Born 1986 (34 years old)

They don’t see us. They see what they want to see. They see oil wells where we see gardens. They see money where we see life.
— Nemonte Nenquimo

Nemonte Nenquimo grew up in part of the Ecuadorian Amazon that was untouched by industrialization. She remembers walking nearly twenty hours as a child with her father to visit aunts who lived near an oil well. She was shocked by the noise, the pollution, and the negative impact it had on the people who lived there.

Nemonte is now president of the Waorani indigenous group. She’s the first woman to fill this role, though she says that women have always been the decision makers among her people. She’s also the only indigenous woman on the Time 100 list for this year, as well as BBC’s 100 Women of 2020. And she was awarded the Goldman Environmental Prize this year.
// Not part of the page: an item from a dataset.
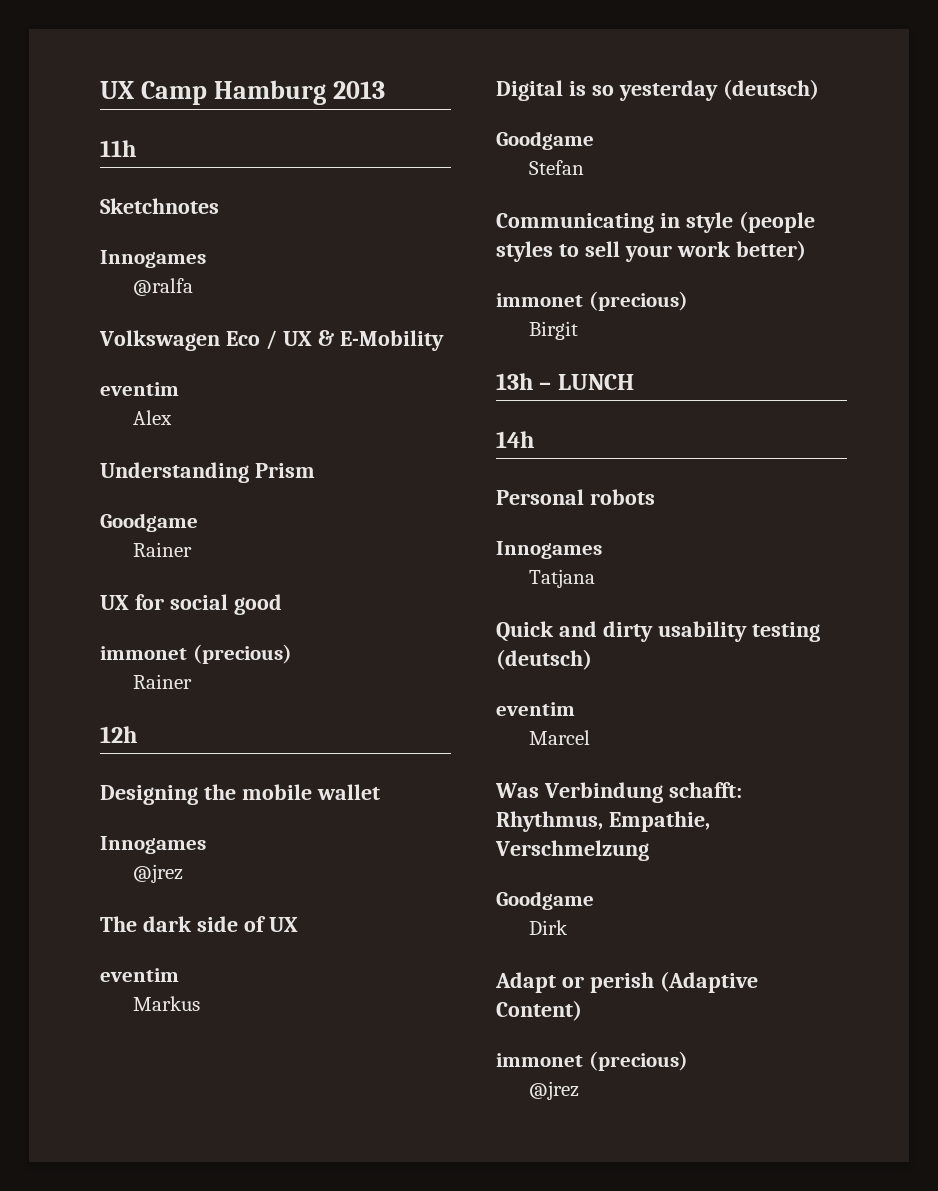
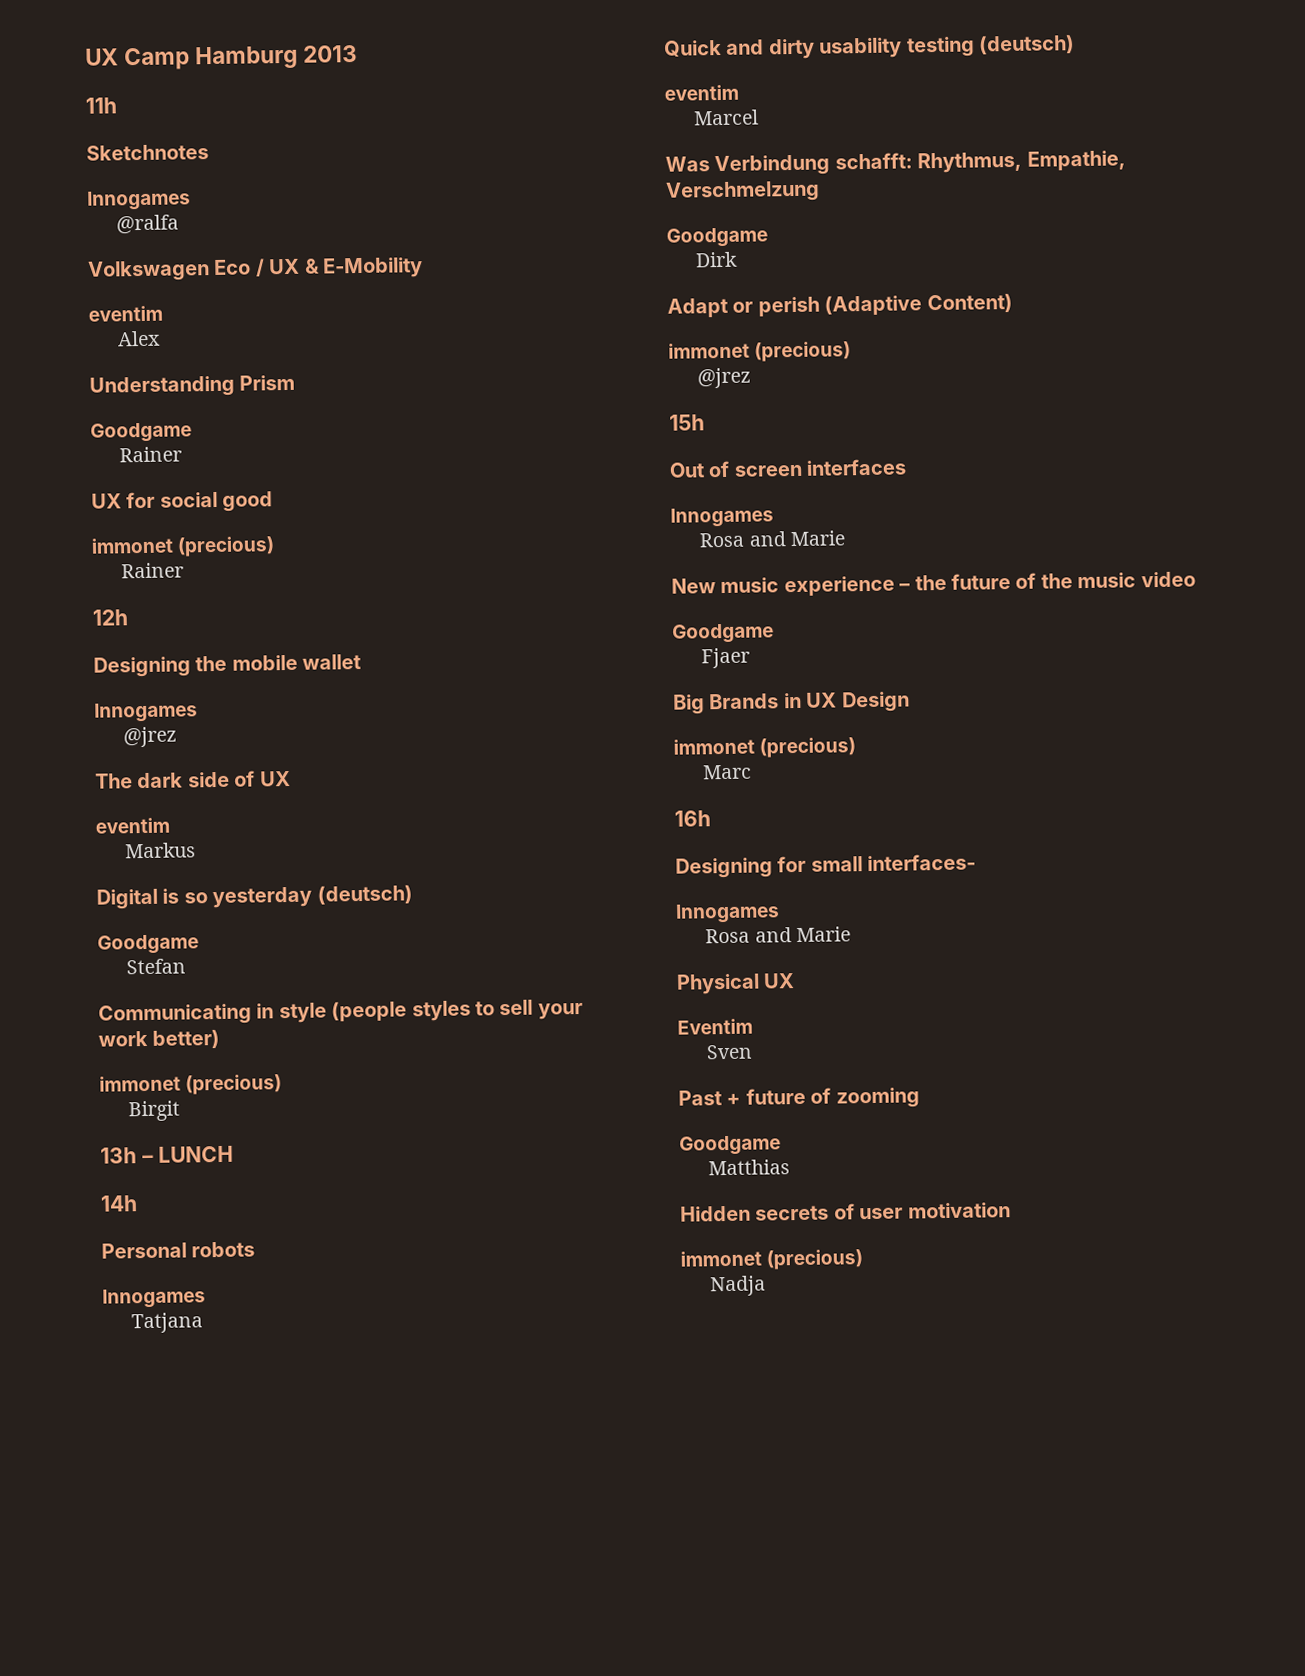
(580, 1090) none -> [669,414,705,431] [669,458,908,478] [670,507,774,528] [699,530,845,548] [671,571,1196,597] [672,623,774,644] [701,647,751,669] [673,691,910,715] [673,737,857,758] [703,764,753,780] [674,810,711,827] [675,853,977,879] [675,903,780,924] [705,926,851,944] [676,973,796,995] [677,1018,753,1035] [706,1044,754,1060] [678,1087,920,1109] [679,1135,781,1156] [708,1159,791,1176] [680,1202,1011,1222] [680,1249,864,1270] [710,1275,767,1297] // 15h // Out of screen interfaces // Innogames // Rosa and Marie // New music experience – the future of the music video // Goodgame // Fjaer // Big Brands in UX Design // immonet (precious) // Marc // 16h // Designing for small interfaces- // Innogames // Rosa and Marie // Physical UX // Eventim // Sven // Past + future of zooming // Goodgame // Matthias // Hidden secrets of user motivation // immonet (precious) // Nadja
Why all the hubbub from the rainforest all of a sudden? Well…it’s because Ecuador’s government decided to up and list her people’s land for sale, looking to profit from the line of oily assholes just dying to get their drills in it. Nay, said Nemonte, and she took the government to court. She showed up to the hearing WITH A FLIPPING SPEAR which is I swear to god the most badass thing I have ever heard in my entire life, except that no it isn’t because this is: she won.

This woman stood up to big bad oil WITH HER SPEAR and not only saved half a million acres of Amazon rainforest. Damn.

Thank you, Nemonte Nenquimo.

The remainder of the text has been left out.